Nous continuâmes notre route, toujours au dessus de la Vienne et nous arrivions maintenant au dessus d’un pont que je faillis ne pas reconnaître. A cette hauteur, le pont Henri IV qui venait de fêter ses 400 ans paraissait bien ridicule. La gabarre était toujours amarrée un peu plus en aval. Non loin sur les quais, Michel, Rose-Anne et Pascal nous regardaient passer. Cela faisait bientôt une heure que nous volions et l’église St Jean venait de sonner 9h00. Nous pouvions maintenant apercevoir la gare, et les immeubles de l’autre côté des voies. Je pensais à ma grand-mère qui devait être levée. J’avais un téléphone portable et j’effleurais l’idée de l’appeler. Je me ravisais, pensant que nous serions déjà passés, avant qu’elle se rende à sa fenêtre. Lorsque je la vis deux jours plus tard, elle m’affirma avoir vu une montgolfière dont elle n’avait pu distinguer les couleurs. Ça n’était pas la notre. Il y avait deux autres ballons ce matin là. L’un bien au nord dans le ciel de Descartes, et l’autre plus à l’ouest dans les alentours de Loudun. Les interférences à la radio nous avaient confirmé très vite que nous n’étions pas seuls. Avant de quitter la rivière, nous pûmes admirer l’ancien hôpital avant qu’il ne soit totalement détruit.

Le ballon obliqua légèrement vers l’est pour venir survoler l’héliport de l’hôpital et le bâtiment bleu de la gendarmerie.

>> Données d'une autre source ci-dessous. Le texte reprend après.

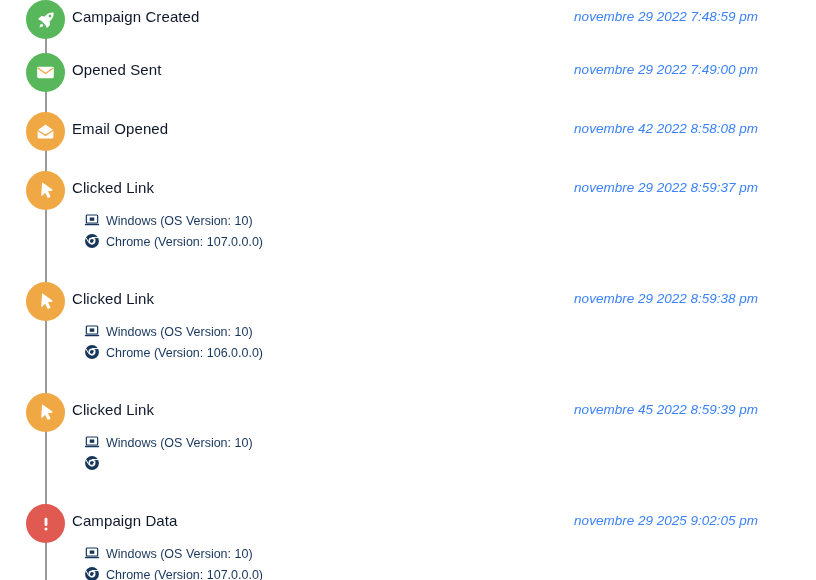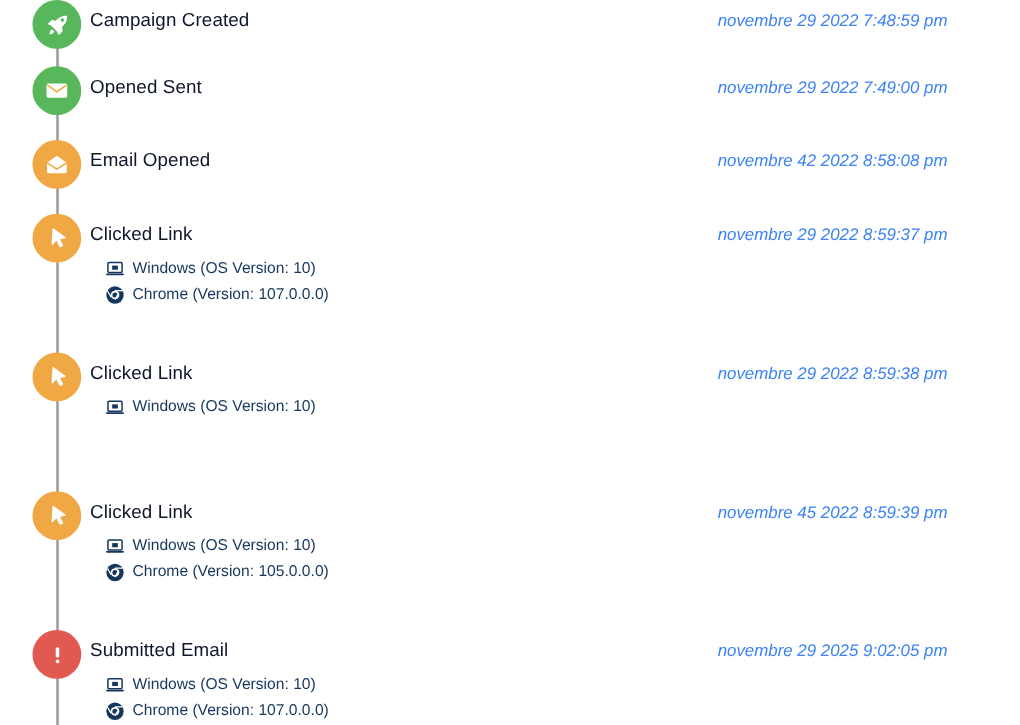--- a/index.html
+++ b/index.html
@@ -76,7 +76,7 @@
   }
   .detail-row {
     display: flex;
-    align-items: flex-start;
+    align-items: flex-end;
     height: 21px;
     font-size: 12.5px;
     color: #17365c;

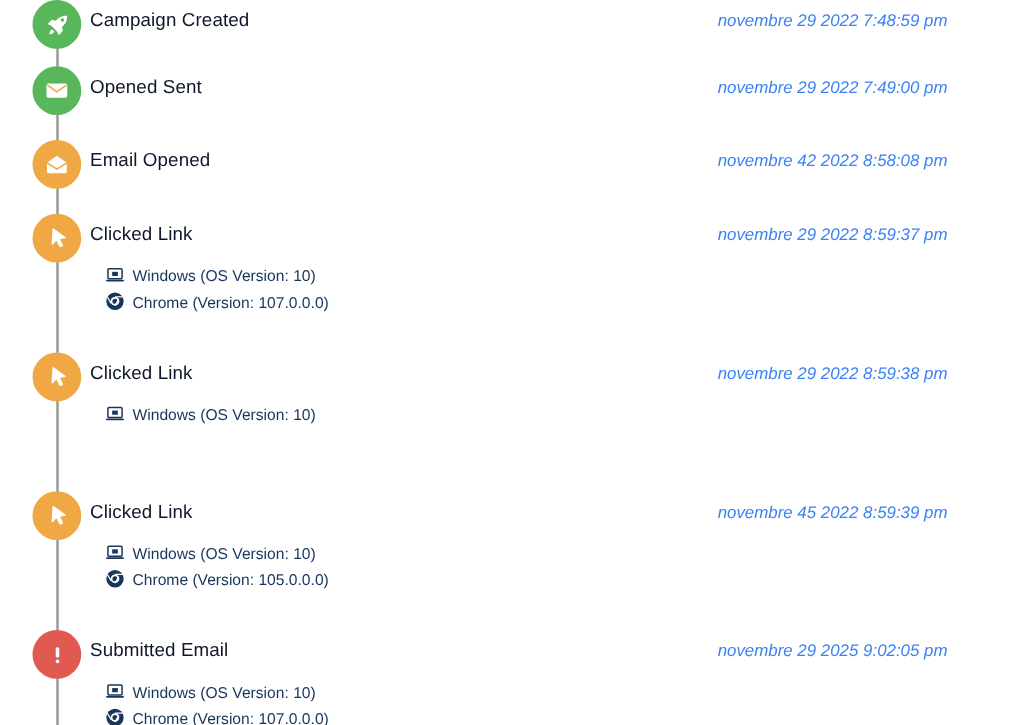--- a/index.html
+++ b/index.html
@@ -181,6 +181,19 @@
           </span>
           <span>Windows (OS Version: 10)</span>
         </div>
+        <div class="detail-row">
+          <span class="detail-icon">
+            <svg width="16" height="16" viewBox="0 0 24 24">
+              <circle cx="12" cy="12" r="10.4" fill="#17365c"></circle>
+              <circle cx="12" cy="12" r="5.2" fill="#ffffff"></circle>
+              <circle cx="12" cy="12" r="3.1" fill="#17365c"></circle>
+              <path d="M12 6.8h9.4" stroke="#ffffff" stroke-width="1.5"></path>
+              <path d="M7.4 14.6 2.8 6.9" stroke="#ffffff" stroke-width="1.5"></path>
+              <path d="M12 17.2l4.6-7.8" stroke="#ffffff" stroke-width="1.5"></path>
+            </svg>
+          </span>
+          <span>Chrome (Version: 106.0.0.0)</span>
+        </div>
       </div>
     </div>
     <div class="event" style="top: 393px;">

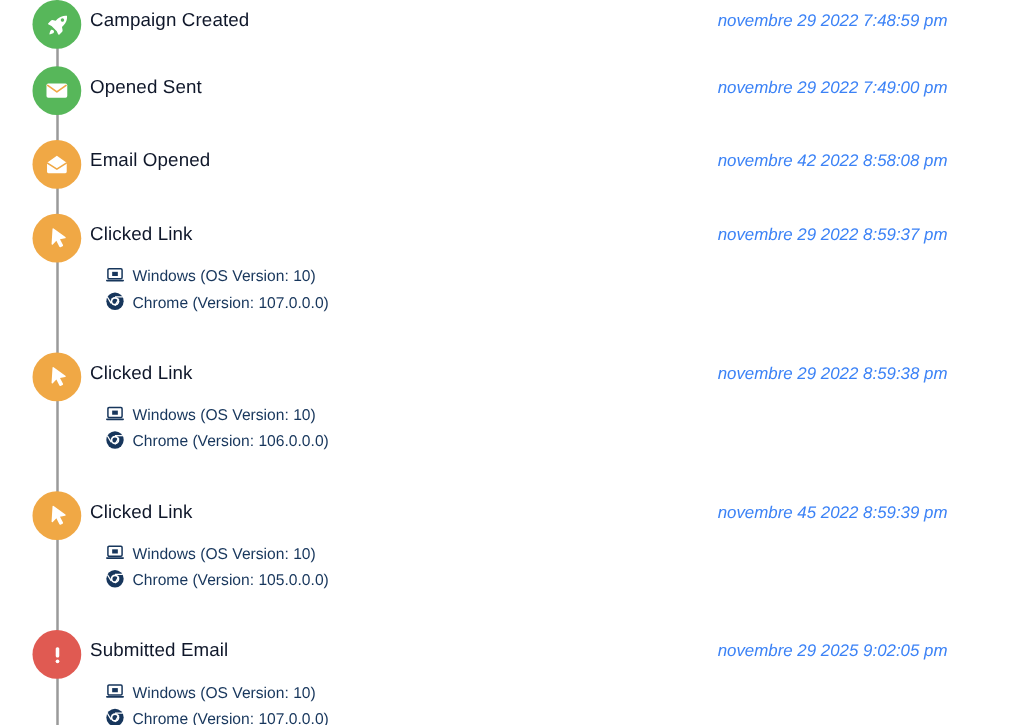--- a/index.html
+++ b/index.html
@@ -226,7 +226,6 @@
               <path d="M12 17.2l4.6-7.8" stroke="#ffffff" stroke-width="1.5"></path>
             </svg>
           </span>
-          <span>Chrome (Version: 105.0.0.0)</span>
         </div>
       </div>
     </div>

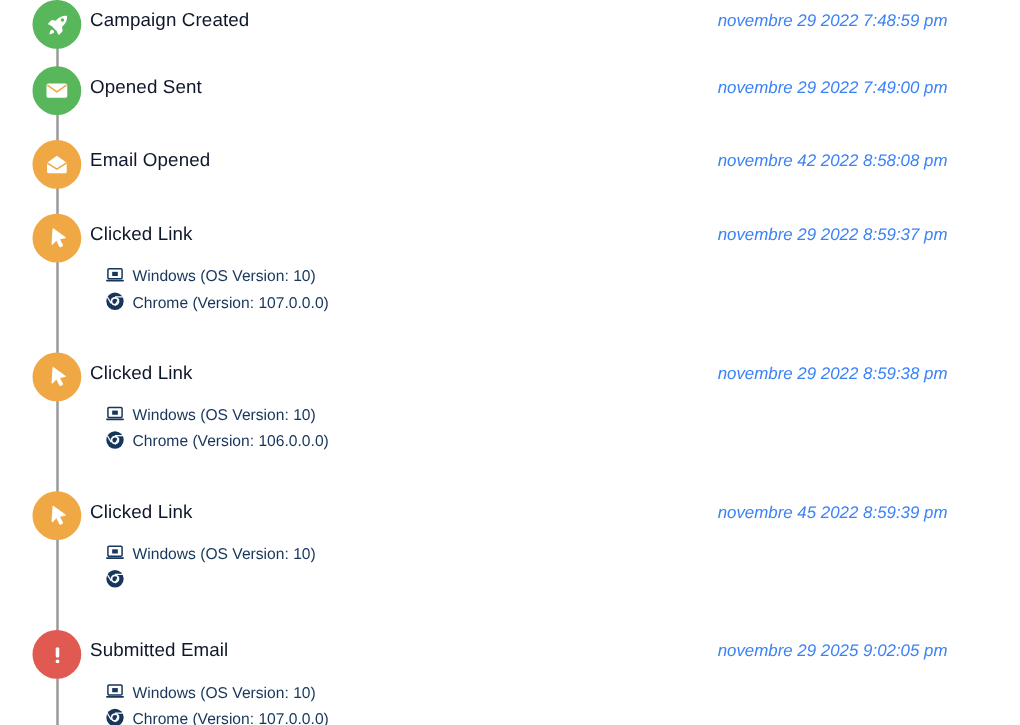--- a/index.html
+++ b/index.html
@@ -236,7 +236,7 @@
           <rect x="10.2" y="16.3" width="3.6" height="3.6" rx="1.8"></rect>
         </svg>
       </div>
-      <div class="event-title">Submitted Email</div>
+      <div class="event-title">Campaign Data</div>
       <div class="event-time">novembre 29 2025 9:02:05 pm</div>
       <div class="details">
         <div class="detail-row">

Nous étions maintenant sortis de la ville et il ne restait plus qu’une bouteille de gaz. Nous pouvions distinguer sur notre gauche la zone industrielle, délimitée par la nationale. La campagne que nous survolions était parsemée de maisons imposantes, cachées par des hauts murs ou des rangées d’arbres. Plusieurs personnes nous saluèrent en nous faisant des signes de la main.

Nous approchions d’Ingrandes, lorsque le champs idéal pour atterrir se dessina devant nous. Ma faible expérience de la montgolfière ne m’avait fait voir que des atterrissages plus ou moins brusques, durant lesquels la nacelle est trainée parfois sur plusieurs mètres. J’en avais déduit hâtivement que tous les atterrissages devaient se faire de cette manière. C’était faux. Cette fois le ballon descendit doucement, puis la nacelle tapa sur le sol et remonta légèrement. Michel, Pascal et Rose-Anne accoururent pour la maintenir. Le ballon s’immobilisa tant bien que mal, toujours debout. On me demanda de descendre tranquillement. Je m’exécutais et Sébastien me suivit quelques instants après. Allégée, la montgolfière remonta, sans pour autant nous échapper. Après plusieurs sauts de puce qui nous rapprochèrent de la route,  Amélie tira sur la corde de soupape et la nacelle se coucha timidement.

Michel retourna chercher le 4X4, et en 15 minutes tout était plié et chargé dans la remorque.

Nous pouvions rentrer pour refaire le vol tous ensemble en savourant les croissants tant attendus accompagnés d’un café ou d’un chocolat chaud.

Nous n’avions pu immortaliser ce vol par des clichés, mais les images seraient longtemps dans notre mémoire. Nous étions conscients d’avoir eu le privilège d’un vol particulièrement réussi. Les vents nous avaient poussé dans une direction assez inhabituelle, pour nous permettre de survoler Châtellerault d’un bien jolie manière.